Mark answered, “Mom, the boys at school are so lucky. They can run, and they can play football, and they can run fast and run races.”
From here is where a stroke of genius or a beautiful intervention of the Spirit of God hit Joyce, and what really struck at my heart. She repeated the following conversation:
“The boys at school are lucky, Mark, but did you know what? Everyone in some way is lucky. Did you know that?”
And he said, “No.”
And I said, “Well, they are.” And without even thinking about it before hand, I held up my left hand and I pointed to each finger, and I said, “Mark, your friends are lucky,” as I pointed to each finger, “because they can run, they can play football, they can ride bikes, play computer games, and write…”
“And draw,” Mark said.
“Yeah, and draw,” I said. “But you know what, Mark? You’re lucky, too.” And I held up my right hand, and I said as I pointed to each finger, “You’re lucky because you got to go into the BYU locker room and meet all the BYU football players, and you got to meet the BYU basketball players. And you got to sing with the Tabernacle Choir. And you got to meet Brother Ottely, who is the leader of the Tabernacle Choir.”

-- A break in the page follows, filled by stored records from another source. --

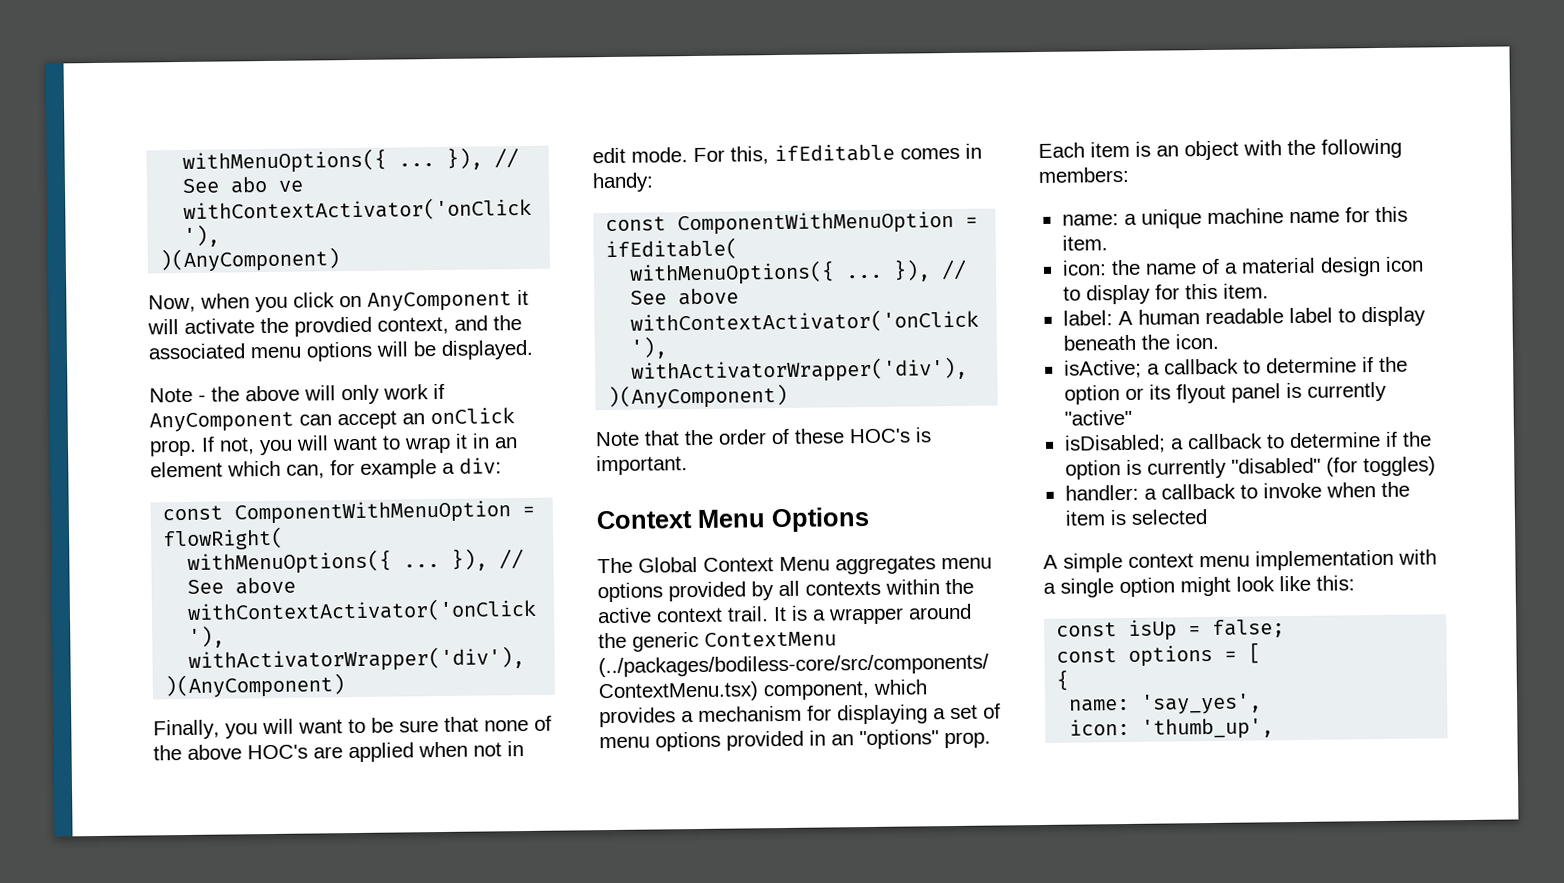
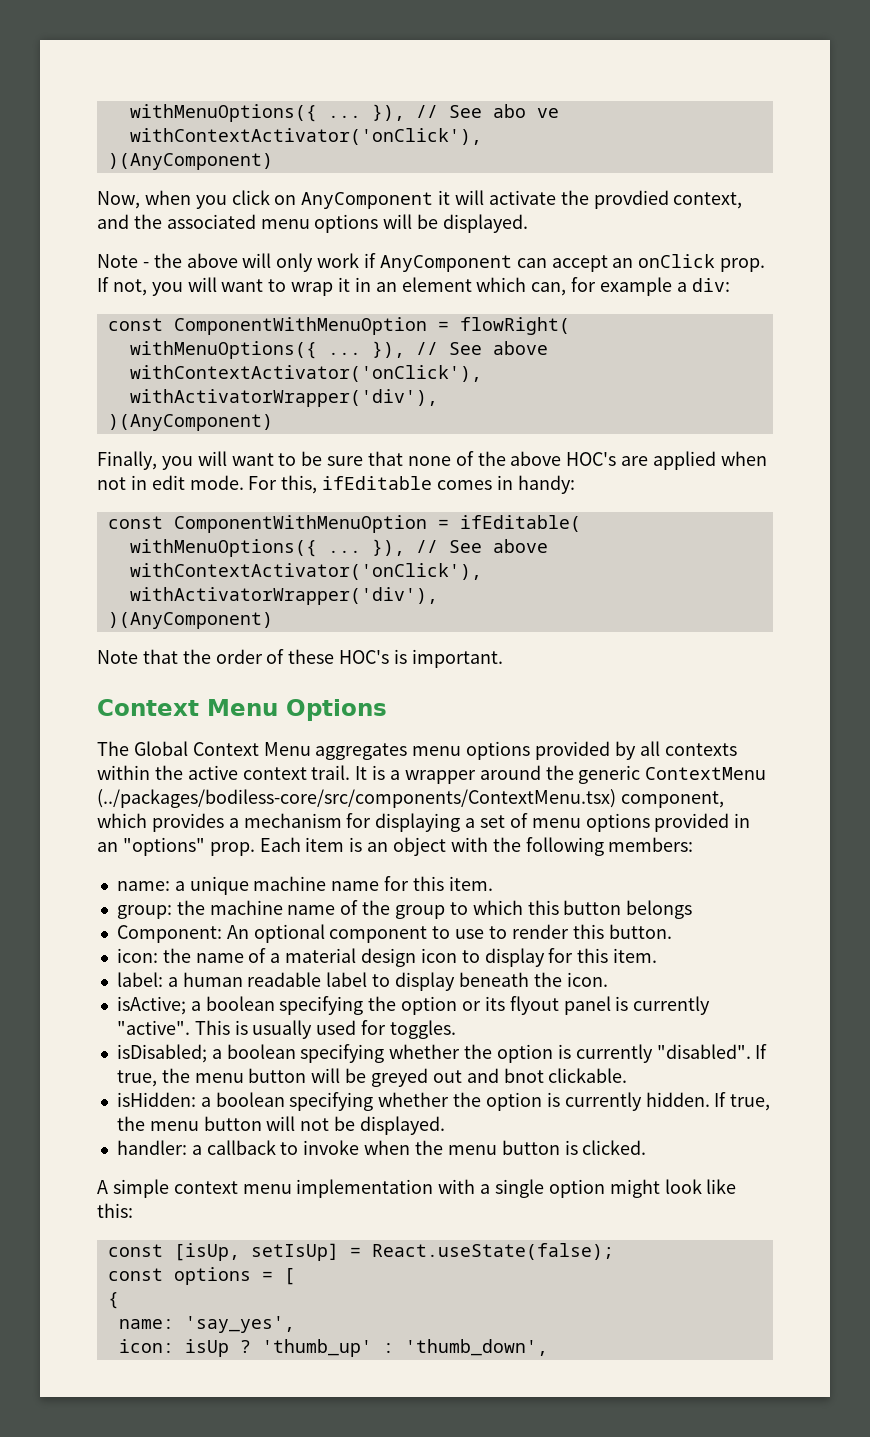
(1108, 243) none -> [116,900,693,919] [116,924,672,943] // group: the machine name of the group to which this button belongs // Component: An optional component to use to render this button.
[1117,310,1133,326] A -> [167,977,178,987] a
[1163,357,1374,375] callback to determine if -> [205,996,364,1015] boolean specifying
[1063,409,1132,426] [1063,431,1432,454] [1064,456,1436,480] "active" // isDisabled; a callback to determine if the option is currently "disabled" (for toggles) -> [116,1020,456,1039] [116,1044,768,1063] [116,1068,628,1087] [116,1092,771,1111] [116,1116,445,1135] "active". This is usually used for toggles. // isDisabled; a boolean specifying whether the option is currently "disabled". If true, the menu button will be greyed out and bnot clickable. // isHidden: a boolean specifying whether the option is currently hidden. If true, the menu button will not be displayed.
[1064,509,1207,526] item is selected -> [447,1140,647,1155] menu button is clicked.
[1128,619,1286,641] isUp = false; -> [173,1243,614,1261] [isUp, setIsUp] = React.useState(false);
[1141,717,1275,740] 'thumb_up', -> [184,1339,548,1357] isUp ? 'thumb_up' : 'thumb_down',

And then Mark said, “And go on the U.S.S. Nimitz.”
And I said, “Yeah, and go on the U.S.S. Nimitz. Do you know how else you’re lucky, Mark?”
And he said, “No.”
And I said, “You’re lucky because everyone likes you. I don’t know anyone who doesn’t like you. Do you know one of your friends at school said to me once, ‘Mark, is so lucky. I wish I had as many friends as Mark has.’ And when you were running for governor of the fourth grade, a girl who was running against you said, ‘It really isn’t fair. Everybody knows Mark and everybody likes him.’”
I said to Mark, “Did you know that?”
And he said, “No.” But then his face started to brighten up a little bit.
And I said, “Do you know how else you’re lucky, Mark? You’re lucky because Satan can’t tempt you. Satan can tempt your friends to lie and to cheat and to steal and to disobey their parents and to be mean to other people, but he can’t tempt you to do any of those things.”
“Everyone is just lucky in different ways. Your friends are lucky in these ways,” as I held up my left hand.
“And you’re lucky in these ways,” as I held up my right hand.
“Mark, if you had a choice, would you be lucky like this,” as I held up my left hand, “like your friends are? Or would you be lucky like this,” and I held up my right hand, “like you are?”
And without even hesitating he said, looking at my right hand, “I want to be lucky like that.”
Isn’t that story beautiful? That story makes me want to be a better parent.
So to answer my sister’s question of the boy with autism who wondered, “Does God love me?” I would emphatically say, “Yes, He does!” And I would list all the ways God loves that boy, and I’d do the same for my sister. And I would be specific. I wouldn’t give rote answers geared toward all individuals, but specific examples of why that boy is lucky. Hopefully it would help him to see God’s hand in his life. Because He’s there—in all our lives.